Daniel Blazek: Ein herausragendes Beispiel für eine erfolgreiche Kampagne ist das Unternehmen JobRad, das über Seedmatch 320.000 Euro eingesammelt hat und seinen Investoren bereits wenige Jahre später eine hohe Rendite bieten konnte. Ein weniger erfolgreiches Beispiel ist das Reise-Startup TripRebel, das zwar ebenfalls eine hohe Summe einsammelte und als „Bestes Startup 2015“ ausgezeichnet wurde, jedoch 2017 Insolvenz anmelden musste.

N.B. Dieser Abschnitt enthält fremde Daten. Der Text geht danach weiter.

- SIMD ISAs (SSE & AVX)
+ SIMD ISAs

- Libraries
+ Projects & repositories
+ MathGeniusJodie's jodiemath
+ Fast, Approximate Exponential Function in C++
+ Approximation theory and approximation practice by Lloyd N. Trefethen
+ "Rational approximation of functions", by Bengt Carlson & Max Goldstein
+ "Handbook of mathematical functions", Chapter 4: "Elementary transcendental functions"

Diese Beispiele zeigen, dass eine erfolgreiche Crowdinvesting-Kampagne zwar ein guter Start ist, aber keine Garantie für den langfristigen Erfolg des Unternehmens bietet.
Interviewer: Was ist Ihr abschließendes Fazit zum Thema Crowdinvesting?
Daniel Blazek: Crowdinvesting ist eine attraktive Finanzierungsform für Gründer, die innovative Ideen haben und Schwierigkeiten haben, traditionelles Kapital zu erhalten. Es bietet die Möglichkeit, Kapital zu beschaffen, ohne Anteile abgeben zu müssen, und ermöglicht gleichzeitig, ein breites Publikum zu erreichen. Allerdings sollten Gründer die Risiken, die mit Crowdinvesting verbunden sind, nicht unterschätzen und sich gründlich vorbereiten. Eine erfolgreiche Kampagne erfordert viel Arbeit, eine klare Strategie und die Bereitschaft, offen und transparent mit potenziellen Investoren zu kommunizieren.
Interviewer: Vielen Dank, Herr Blazek, für Ihre ausführlichen und informativen Antworten!
Daniel Blazek: Es war mir eine Freude, über dieses wichtige Thema zu sprechen. Ich wünsche allen Gründern viel Erfolg bei der Umsetzung ihrer Geschäftsideen!